- ACTION ITEM
When you reach the line in the data below that contains "- Admin → Pengguna", please start repeating lines exactly, and stop after the line that contains "1. In the prcticedata", repeating nothing else.

(Change listing data)
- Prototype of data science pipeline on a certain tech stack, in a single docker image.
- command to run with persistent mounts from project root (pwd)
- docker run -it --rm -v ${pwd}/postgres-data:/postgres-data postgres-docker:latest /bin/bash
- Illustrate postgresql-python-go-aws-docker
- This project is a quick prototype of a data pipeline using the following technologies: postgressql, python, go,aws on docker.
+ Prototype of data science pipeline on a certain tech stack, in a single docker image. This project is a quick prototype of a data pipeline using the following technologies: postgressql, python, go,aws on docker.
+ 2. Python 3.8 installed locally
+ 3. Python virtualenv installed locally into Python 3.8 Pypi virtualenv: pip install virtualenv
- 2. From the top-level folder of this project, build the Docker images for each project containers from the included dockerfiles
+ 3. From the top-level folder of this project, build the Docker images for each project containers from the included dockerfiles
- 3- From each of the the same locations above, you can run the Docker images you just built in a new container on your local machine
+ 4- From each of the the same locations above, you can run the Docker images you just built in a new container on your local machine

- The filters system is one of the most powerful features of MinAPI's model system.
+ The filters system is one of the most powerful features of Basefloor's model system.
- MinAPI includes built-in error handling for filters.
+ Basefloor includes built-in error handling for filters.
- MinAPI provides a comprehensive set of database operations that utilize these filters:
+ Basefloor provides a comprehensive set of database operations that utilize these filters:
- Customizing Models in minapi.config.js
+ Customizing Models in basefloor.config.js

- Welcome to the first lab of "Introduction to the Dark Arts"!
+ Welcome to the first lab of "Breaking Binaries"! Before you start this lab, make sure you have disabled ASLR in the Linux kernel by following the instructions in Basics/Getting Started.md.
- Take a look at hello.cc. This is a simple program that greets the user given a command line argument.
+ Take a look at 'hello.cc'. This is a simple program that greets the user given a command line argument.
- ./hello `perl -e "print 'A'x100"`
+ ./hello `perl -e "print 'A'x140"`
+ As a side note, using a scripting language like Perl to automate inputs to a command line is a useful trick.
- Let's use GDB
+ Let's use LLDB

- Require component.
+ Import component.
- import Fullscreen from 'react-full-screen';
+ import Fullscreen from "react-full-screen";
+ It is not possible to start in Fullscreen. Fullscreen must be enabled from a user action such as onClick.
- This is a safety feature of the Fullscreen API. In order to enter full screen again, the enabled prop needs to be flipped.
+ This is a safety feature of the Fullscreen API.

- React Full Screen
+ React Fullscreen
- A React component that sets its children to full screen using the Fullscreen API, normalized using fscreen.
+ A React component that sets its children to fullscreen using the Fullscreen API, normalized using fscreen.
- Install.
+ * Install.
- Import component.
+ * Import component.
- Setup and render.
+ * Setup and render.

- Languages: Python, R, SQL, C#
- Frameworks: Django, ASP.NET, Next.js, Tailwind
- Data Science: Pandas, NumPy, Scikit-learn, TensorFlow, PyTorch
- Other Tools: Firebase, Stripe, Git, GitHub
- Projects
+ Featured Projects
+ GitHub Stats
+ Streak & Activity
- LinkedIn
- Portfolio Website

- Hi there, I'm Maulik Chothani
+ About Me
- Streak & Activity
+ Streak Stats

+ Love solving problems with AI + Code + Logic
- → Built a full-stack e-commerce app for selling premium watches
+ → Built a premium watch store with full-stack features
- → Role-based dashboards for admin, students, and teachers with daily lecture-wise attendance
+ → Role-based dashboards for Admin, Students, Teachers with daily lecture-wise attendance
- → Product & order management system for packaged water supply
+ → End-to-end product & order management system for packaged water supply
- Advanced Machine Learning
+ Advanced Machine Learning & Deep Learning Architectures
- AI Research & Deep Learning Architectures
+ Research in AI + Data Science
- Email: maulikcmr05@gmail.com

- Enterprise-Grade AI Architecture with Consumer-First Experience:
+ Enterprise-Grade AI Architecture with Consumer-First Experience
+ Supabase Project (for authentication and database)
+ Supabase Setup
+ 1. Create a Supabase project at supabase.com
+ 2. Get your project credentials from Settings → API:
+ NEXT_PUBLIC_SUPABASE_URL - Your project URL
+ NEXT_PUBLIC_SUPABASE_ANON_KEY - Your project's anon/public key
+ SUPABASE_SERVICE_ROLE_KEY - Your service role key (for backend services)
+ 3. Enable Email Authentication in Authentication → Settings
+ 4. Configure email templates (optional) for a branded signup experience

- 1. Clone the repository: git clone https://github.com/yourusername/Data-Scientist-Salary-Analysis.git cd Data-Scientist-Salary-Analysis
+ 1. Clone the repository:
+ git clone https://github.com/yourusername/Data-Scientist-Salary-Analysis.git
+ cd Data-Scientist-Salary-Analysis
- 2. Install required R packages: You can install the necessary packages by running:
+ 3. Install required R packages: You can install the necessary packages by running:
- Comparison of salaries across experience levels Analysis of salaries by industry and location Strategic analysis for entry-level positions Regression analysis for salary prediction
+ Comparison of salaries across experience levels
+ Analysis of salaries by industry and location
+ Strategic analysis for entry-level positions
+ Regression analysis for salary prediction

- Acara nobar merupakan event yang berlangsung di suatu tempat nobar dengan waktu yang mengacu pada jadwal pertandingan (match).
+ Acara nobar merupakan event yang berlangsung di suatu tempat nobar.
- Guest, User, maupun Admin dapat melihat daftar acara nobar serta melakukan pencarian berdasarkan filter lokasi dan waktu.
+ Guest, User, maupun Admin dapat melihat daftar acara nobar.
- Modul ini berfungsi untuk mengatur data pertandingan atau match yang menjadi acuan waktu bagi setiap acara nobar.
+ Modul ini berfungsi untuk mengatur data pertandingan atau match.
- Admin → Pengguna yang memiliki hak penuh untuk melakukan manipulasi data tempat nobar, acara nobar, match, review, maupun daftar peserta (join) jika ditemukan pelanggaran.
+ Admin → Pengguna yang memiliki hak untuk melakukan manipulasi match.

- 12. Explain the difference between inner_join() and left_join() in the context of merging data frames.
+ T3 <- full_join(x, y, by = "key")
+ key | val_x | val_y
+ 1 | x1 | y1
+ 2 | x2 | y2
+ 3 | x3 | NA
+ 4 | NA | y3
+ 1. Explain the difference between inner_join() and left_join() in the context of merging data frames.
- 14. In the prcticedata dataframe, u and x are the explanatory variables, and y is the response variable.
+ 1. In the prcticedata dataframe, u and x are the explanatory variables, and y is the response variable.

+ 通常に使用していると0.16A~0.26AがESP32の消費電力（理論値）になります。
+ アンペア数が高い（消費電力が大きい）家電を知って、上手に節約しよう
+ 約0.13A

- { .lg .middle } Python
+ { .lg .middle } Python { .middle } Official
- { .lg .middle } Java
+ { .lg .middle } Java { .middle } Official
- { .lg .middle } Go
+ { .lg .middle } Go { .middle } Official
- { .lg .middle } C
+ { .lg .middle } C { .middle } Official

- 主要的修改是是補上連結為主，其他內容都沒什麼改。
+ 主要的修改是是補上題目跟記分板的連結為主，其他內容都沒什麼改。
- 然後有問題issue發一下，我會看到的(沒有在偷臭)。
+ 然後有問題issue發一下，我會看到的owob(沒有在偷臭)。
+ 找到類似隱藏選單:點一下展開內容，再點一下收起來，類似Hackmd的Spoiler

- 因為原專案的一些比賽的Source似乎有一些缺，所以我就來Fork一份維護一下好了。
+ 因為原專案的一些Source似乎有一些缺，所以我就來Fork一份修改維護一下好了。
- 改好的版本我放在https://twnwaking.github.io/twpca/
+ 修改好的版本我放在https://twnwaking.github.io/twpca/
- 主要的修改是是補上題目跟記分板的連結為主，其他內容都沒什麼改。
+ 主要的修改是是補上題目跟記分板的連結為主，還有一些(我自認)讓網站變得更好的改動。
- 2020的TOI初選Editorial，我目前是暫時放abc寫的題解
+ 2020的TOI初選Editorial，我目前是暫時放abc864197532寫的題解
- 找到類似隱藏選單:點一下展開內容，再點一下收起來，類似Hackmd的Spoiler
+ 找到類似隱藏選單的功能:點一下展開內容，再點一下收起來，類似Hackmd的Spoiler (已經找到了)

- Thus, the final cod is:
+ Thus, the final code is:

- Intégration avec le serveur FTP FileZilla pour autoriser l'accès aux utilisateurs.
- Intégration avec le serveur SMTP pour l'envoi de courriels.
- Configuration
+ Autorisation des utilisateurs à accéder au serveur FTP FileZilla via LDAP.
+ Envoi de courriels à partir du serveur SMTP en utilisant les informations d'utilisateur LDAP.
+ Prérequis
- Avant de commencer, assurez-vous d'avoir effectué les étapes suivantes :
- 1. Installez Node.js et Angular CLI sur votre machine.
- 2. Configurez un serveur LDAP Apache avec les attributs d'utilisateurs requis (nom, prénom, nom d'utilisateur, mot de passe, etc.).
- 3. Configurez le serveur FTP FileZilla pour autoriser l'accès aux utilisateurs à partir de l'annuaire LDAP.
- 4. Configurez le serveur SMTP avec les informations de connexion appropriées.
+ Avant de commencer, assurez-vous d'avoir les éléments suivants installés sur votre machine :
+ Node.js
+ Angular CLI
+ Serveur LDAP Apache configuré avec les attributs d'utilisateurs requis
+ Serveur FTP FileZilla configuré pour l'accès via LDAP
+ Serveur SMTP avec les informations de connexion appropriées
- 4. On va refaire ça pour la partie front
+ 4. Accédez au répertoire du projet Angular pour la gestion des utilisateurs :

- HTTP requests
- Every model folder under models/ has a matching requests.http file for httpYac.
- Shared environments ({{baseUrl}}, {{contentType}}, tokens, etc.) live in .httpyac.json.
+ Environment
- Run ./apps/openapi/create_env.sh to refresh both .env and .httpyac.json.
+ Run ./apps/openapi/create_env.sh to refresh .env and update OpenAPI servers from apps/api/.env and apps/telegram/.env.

- TASK RESULT
- Admin → Pengguna yang memiliki hak penuh untuk melakukan manipulasi data tempat nobar, acara nobar, match, review, maupun daftar peserta (join) jika ditemukan pelanggaran.
+ Admin → Pengguna yang memiliki hak untuk melakukan manipulasi match.

- 12. Explain the difference between inner_join() and left_join() in the context of merging data frames.
+ T3 <- full_join(x, y, by = "key")
+ key | val_x | val_y
+ 1 | x1 | y1
+ 2 | x2 | y2
+ 3 | x3 | NA
+ 4 | NA | y3
+ 1. Explain the difference between inner_join() and left_join() in the context of merging data frames.
- 14. In the prcticedata dataframe, u and x are the explanatory variables, and y is the response variable.
+ 1. In the prcticedata dataframe, u and x are the explanatory variables, and y is the response variable.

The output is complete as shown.